Je ne me rappelle pas suffisamment pour décrire cet aspect de l’histoire en détails mais le problème qui fait que tout tourne mal est réellement cette absence d’universalité reportée sur la recherche scientifique. C’est-à-dire que la mutation du virus qui le rend si dangereux provient d’un phénomène qui correspond métaphoriquement à l’exposition à l’air du désert. Ou plutôt c’est la destruction de toute dimension environnementale du virus. Il est privé d’environnement.

La maladie du sang qui frappe l’équipe de scientifique, c’est leur inadaptation à l’environnement dans lequel ils travaillent, donc au désert.

Mais en même temps, il est statué que même l’environnement le plus hostile, le désert, est toujours bien plus vivable que son éradication.

C’est très pertinent mais surtout, c’est très intelligemment décrit par le livre. J’ai de l’admiration pour l’audace et l’intelligence des auteurs.

Le laboratoire dans lequel les scientifiques travaillent est surnommé « bouillon de culture », quelle bonne description. La destruction de tout, c’est le mélange de tout.
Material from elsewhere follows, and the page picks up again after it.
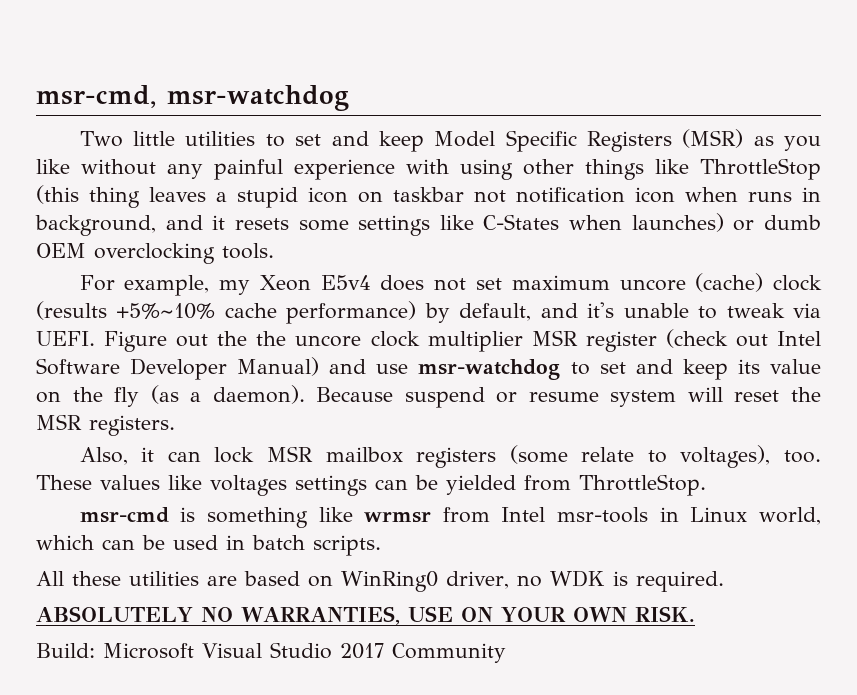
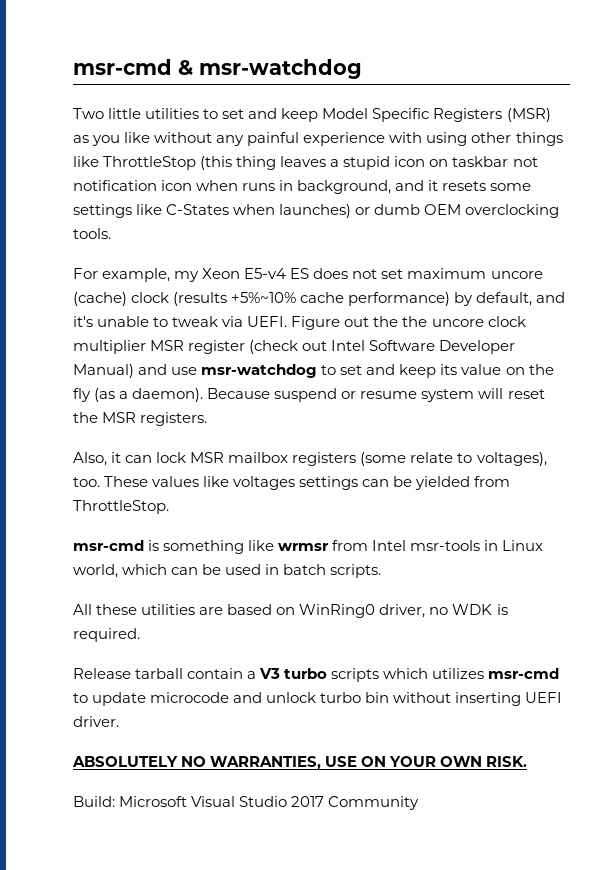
[36,85,156,108] msr-cmd, -> [73,59,193,75] msr-cmd &
[320,275,371,290] E5v4 -> [244,268,310,279] E5-v4 ES
(724, 581) none -> [73,668,560,682] [73,692,563,706] [73,716,119,727] // Release tarball contain a V3 turbo scripts which utilizes msr-cmd to update microcode and unlock turbo bin without inserting UEFI driver.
C’est la croyance que l’on peut extraire et isoler les éléments naturels de leur environnement, de leur histoire, sans les dénaturer, sans les détruire.

Cette problématisation de l’universel et du vide, de l’absolu et de la désincarnation, est joliment construite par le roman.

On comprend bien que tous ces chercheurs touchent à quelque chose à quoi ils ne devraient pas toucher, mais cet argument est toujours vaincu par l’idée de mesures de sécurités, d’intentions louables et de bénéfices. Pour combattre ces idées folles de manipulation génétique, il faut pouvoir pointer du doigt leur folie intrinsèque, le fait qu’elles soient destinées à échouer nécessairement et pas uniquement par maladresse ou par malchance.

Vouloir créer un vaccin universel contre une maladie, c’est croire qu’il existe un monde universel, c’est croire que la vie peut être contenue dans un laboratoire, incarnation du vide, de l’absence d’environnement.

C’est l’une des erreurs colossales de notre époque. Cette obsession pour l’objectivité scientifique qui pousse les gens à essayer de transformer le monde en laboratoire, à se débarrasser de l’infinité de variables incontrôlables et à faire du monde un vide peuplé de quelques éléments isolés entièrement sous contrôle. C’est le monde virtuel que crée Scopes, le fou qui finance les recherches sur le vaccin universel. L’idéal des imbéciles qui jouent à manipuler génétiquement, c’est la matrice.

Il n’est pas anodin que la poursuite dans le désert s’achève par l’union de De Vaca et Carson dans une source, une flaque de dix centimètres. J’imagine que le mot « Pool » est utilisé dans la vo. Pool étant également « bassin génétique ». Pourquoi chercher à manipuler génétiquement par la technologie alors que nous le pouvons naturellement par la reproduction ?

Réfléchir à tout ça me donne envie de relire le livre.

En attendant, je tenais juste à parler du fait que je pense que cette seconde partie qui peut paraître si étrange et injustifiée reste dans le thème et dans sa problématisation. Elle représente un réel approfondissement justifié et intelligent du propos tenu par le livre.